Abstract
Spatio-temporal regulation of gene expression during development depends on many factors. Mutations in Arabidopsis thaliana TEBICHI (TEB) gene encoding putative helicase and DNA polymerase domains-containing protein result in defects in meristem maintenance and correct organ formation, as well as constitutive DNA damage response and a defect in cell cycle progression; but the molecular link between these phenotypes of teb mutants is unknown. Here, we show that mutations in the DNA replication checkpoint pathway gene, ATR, but not in ATM gene, enhance developmental phenotypes of teb mutants, although atr suppresses cell cycle defect of teb mutants. Developmental phenotypes of teb mutants are also enhanced by mutations in RAD51D and XRCC2 gene, which are involved in homologous recombination. teb and teb atr double mutants exhibit defects in adaxial-abaxial polarity of leaves, which is caused in part by the upregulation of ETTIN (ETT)/AUXIN RESPONSIVE FACTOR 3 (ARF3) and ARF4 genes. The Helitron transposon in the upstream of ETT/ARF3 gene is likely to be involved in the upregulation of ETT/ARF3 in teb. Microarray analysis indicated that teb and teb atr causes preferential upregulation of genes nearby the Helitron transposons. Furthermore, interestingly, duplicated genes, especially tandemly arrayed homologous genes, are highly upregulated in teb or teb atr. We conclude that TEB is required for normal progression of DNA replication and for correct expression of genes during development. Interplay between these two functions and possible mechanism leading to altered expression of specific genes will be discussed.
Highlights
The determination of whether to change or maintain the expression status of groups of genes based on positional information of individual cells is central for the development of multicellular organisms
Our series of genetic analysis of tebichi mutant of model plant Arabidopsis thaliana suggest that TEB gene is involved in DNA replication and recombination
We show here that TEB gene is required for correct expression of many genes including genes regulating development. From these results we propose that TEB gene function is important for maintenance of gene expression pattern after DNA replication and recombination
Summary
The determination of whether to change or maintain the expression status of groups of genes based on positional information of individual cells is central for the development of multicellular organisms.

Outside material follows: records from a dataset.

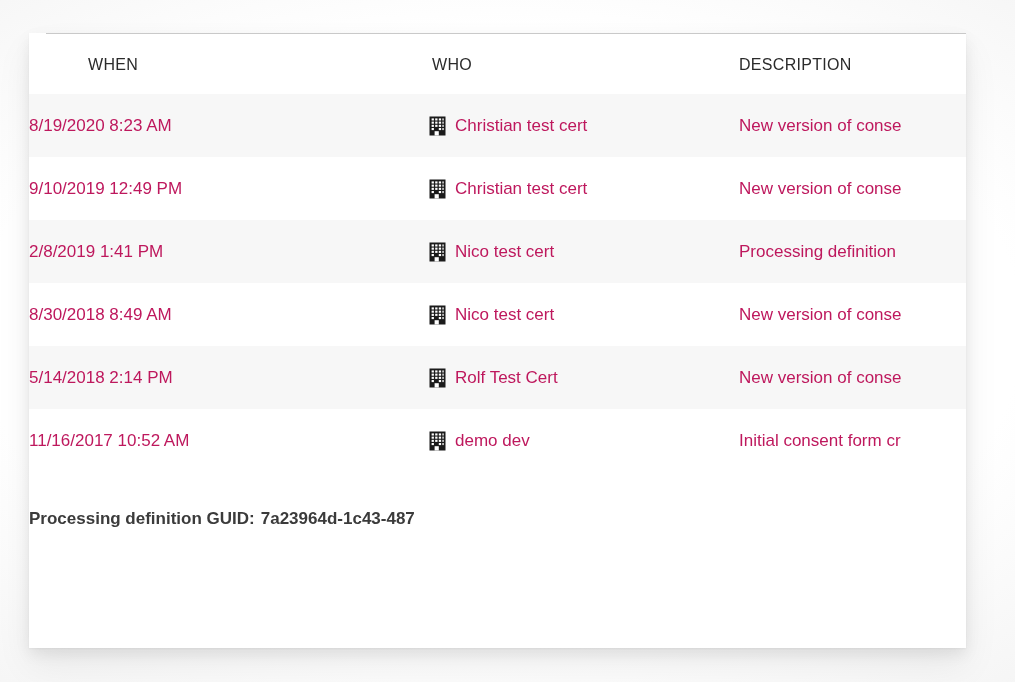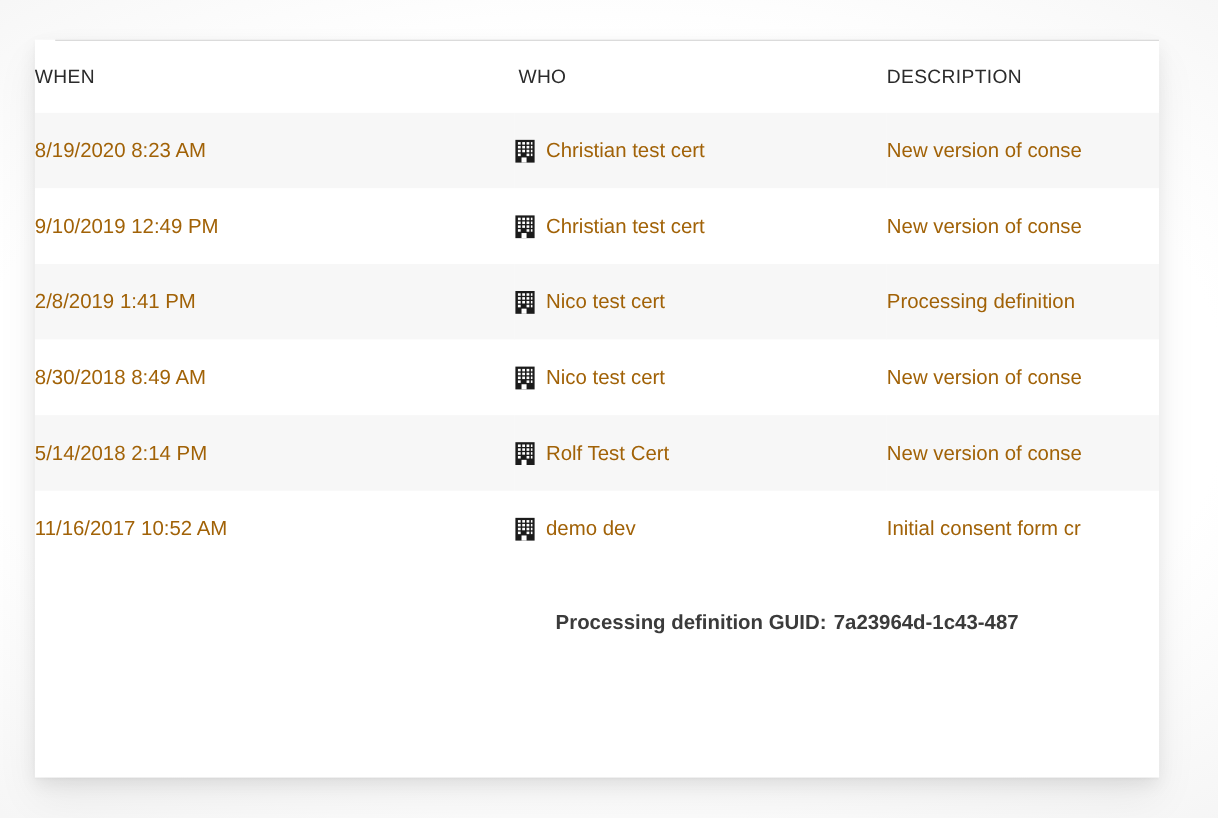--- a/index.html
+++ b/index.html
@@ -88,7 +88,7 @@
     white-space: nowrap;
     background: #ffffff;
   }
-  .vh-table thead th.th-when { }
+  .vh-table thead th.th-when { padding-left: 59px; }
   .vh-table thead th.th-who  { padding-left: 3px; }
   .vh-table thead th.th-desc { padding-left: 0px; }
 

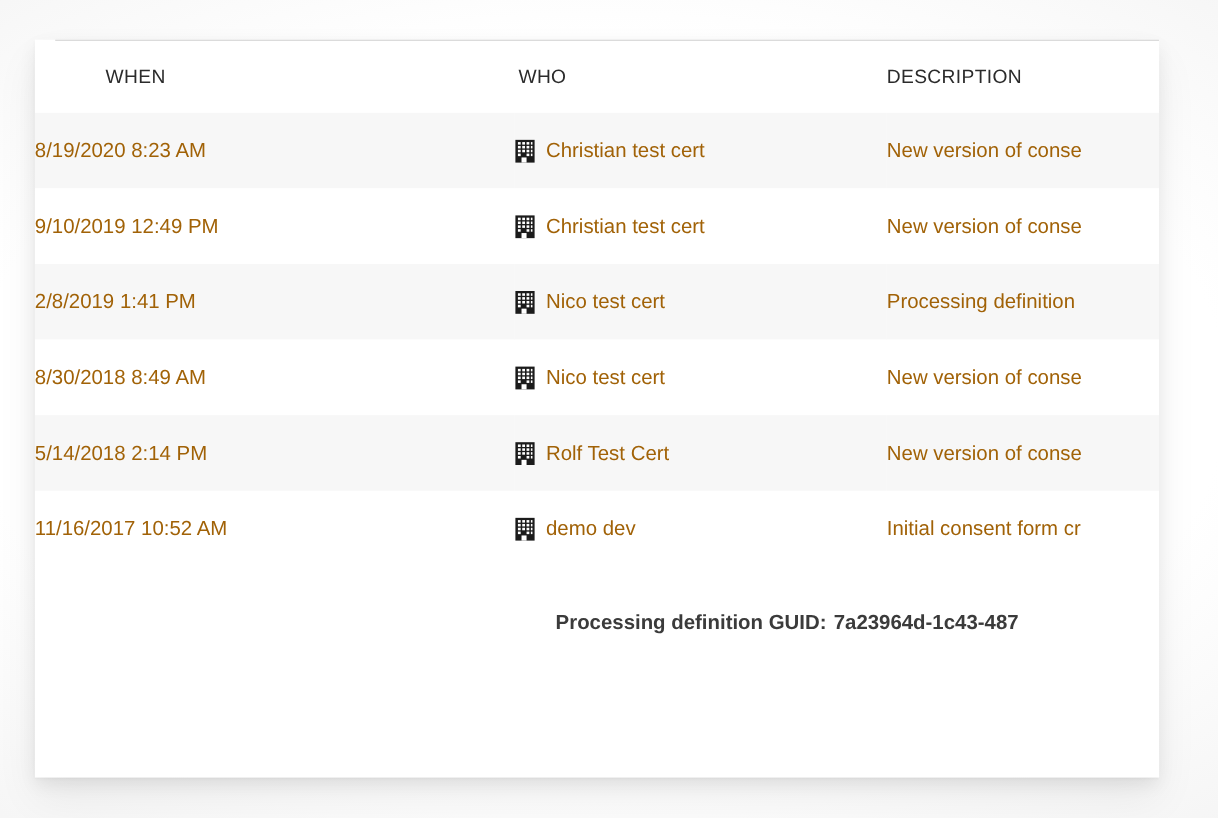--- a/index.html
+++ b/index.html
@@ -97,7 +97,7 @@
 
   .vh-table tbody td {
     font-size: 17px;
-    color: #a16207;
+    color: #be185d;
     height: 63px;
     padding: 0;
     vertical-align: middle;

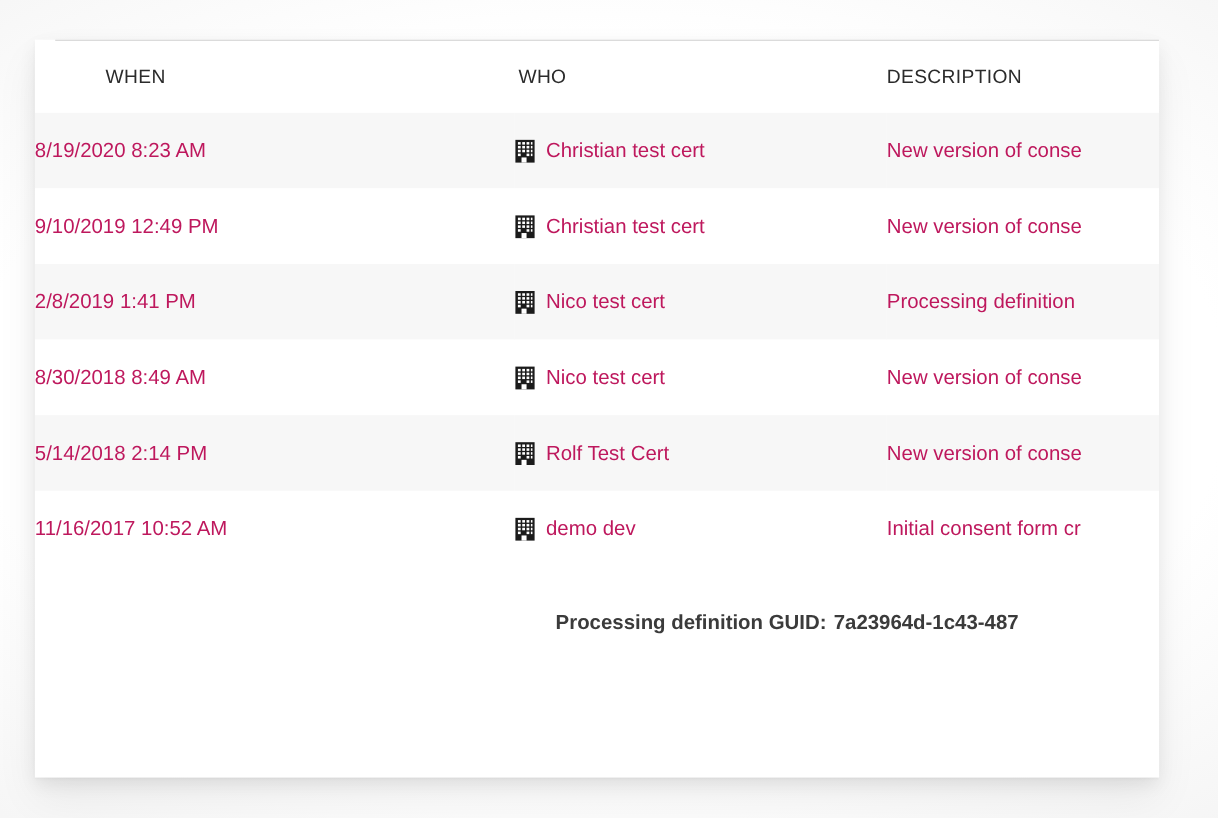--- a/index.html
+++ b/index.html
@@ -129,7 +129,6 @@
     font-weight: bold;
     color: #3b3b3b;
     white-space: nowrap;
-    padding-left: 434px;
   }
   .footer-guid .guid-value {
     font-weight: bold;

Epigenetic regulation (such as methylation of cytosine in DNA or histone modification) is increasingly recognized as a normal, essential mechanism to control gene expression at the level of chromatin organization, and to regulate many aspects of development or responses to the environment [1,2,3,4]. Because the replication of the genome is regulated in part spatiotemporally, the S phase may offer an opportunity for cells to reprogram genome-wide epigenetic information, leading to a change in gene expression pattern [6,9]. DNA damages such as double-strand breaks (DSBs) have been shown to change the local histone modification pattern, which may change epigenetic information (reviewed in [5])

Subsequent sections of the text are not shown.